To do this, place the vectorize.encode()::vector call into your query and manually compute the distance using pgvector’s distance operators. Note that you must select the same transformer model that was used to generate the embeddings.

The example below assumes embeddings are in a column named my_search_project_embeddings on the products table.

SELECT
    product_name,
    description,
    1 - (
        my_search_project_embeddings <=>
        vectorize.encode('mobile electronic devices', 'sentence-transformers/all-MiniLM-L6-v2')::vector
    ) as similarity
FROM products
ORDER by similarity DESC
LIMIT 3;
   product_name    |                        description                         |     similarity
-------------------+------------------------------------------------------------+---------------------
 Phone Charger     | Device to replenish the battery of mobile phones           |  0.5351522883863631
 Bluetooth Speaker | Portable audio device with wireless connectivity           | 0.38232471837548787
 Wireless Mouse    | Pointing device without the need for a physical connection | 0.35592426991011383

Changing the configured database

By default, vectorize is configured to run on the postgres database, but that can be changed to any database in Postgres.
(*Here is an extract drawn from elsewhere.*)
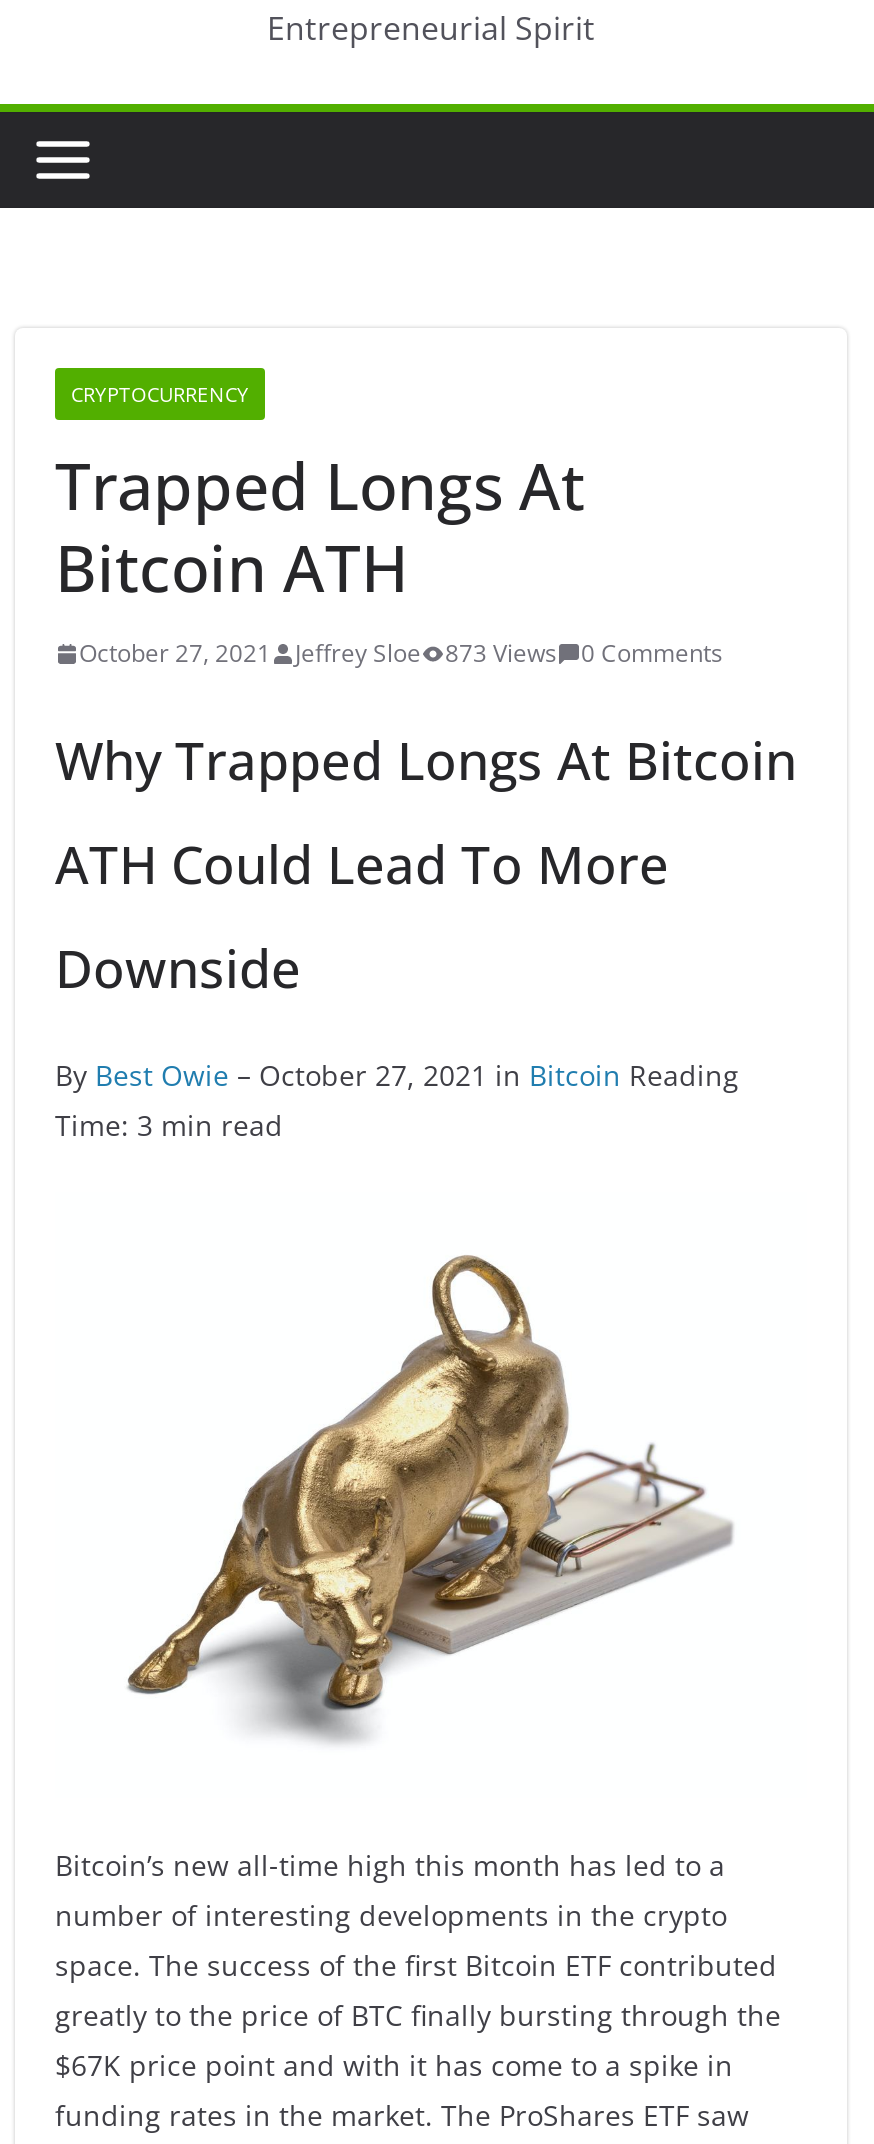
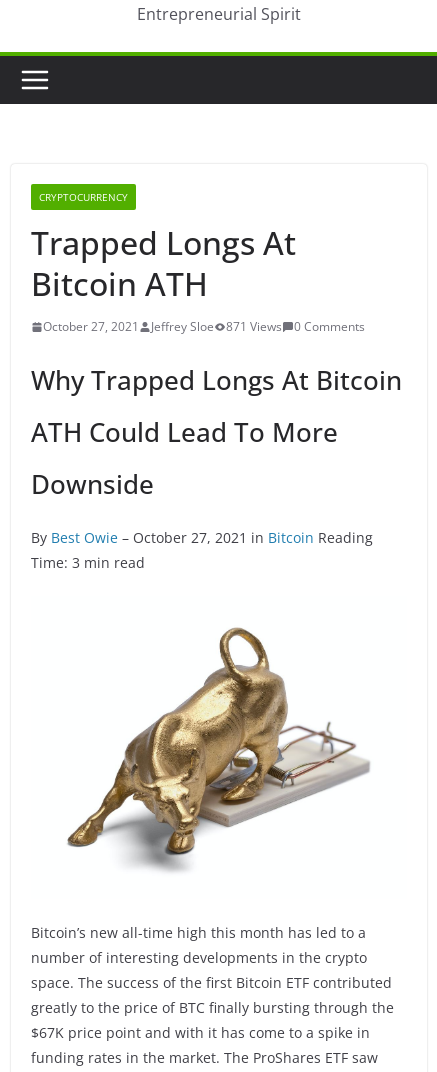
- October 27, 2021 Jeffrey Sloe 873 Views 0 Comments
+ October 27, 2021 Jeffrey Sloe 871 Views 0 Comments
Update the following configuration parameters so that the corresponding background workers connect to the correct database.

Both pg_vectorize and pg_cron will need their configuration updated.

This can be done by running the following SQL commands.

ALTER SYSTEM SET cron.database_name TO 'my_new_db';
ALTER SYSTEM SET vectorize.database_name TO 'my_new_db';

Then, restart Postgres to apply the changes and, if you haven’t already, enable the extension in your new database.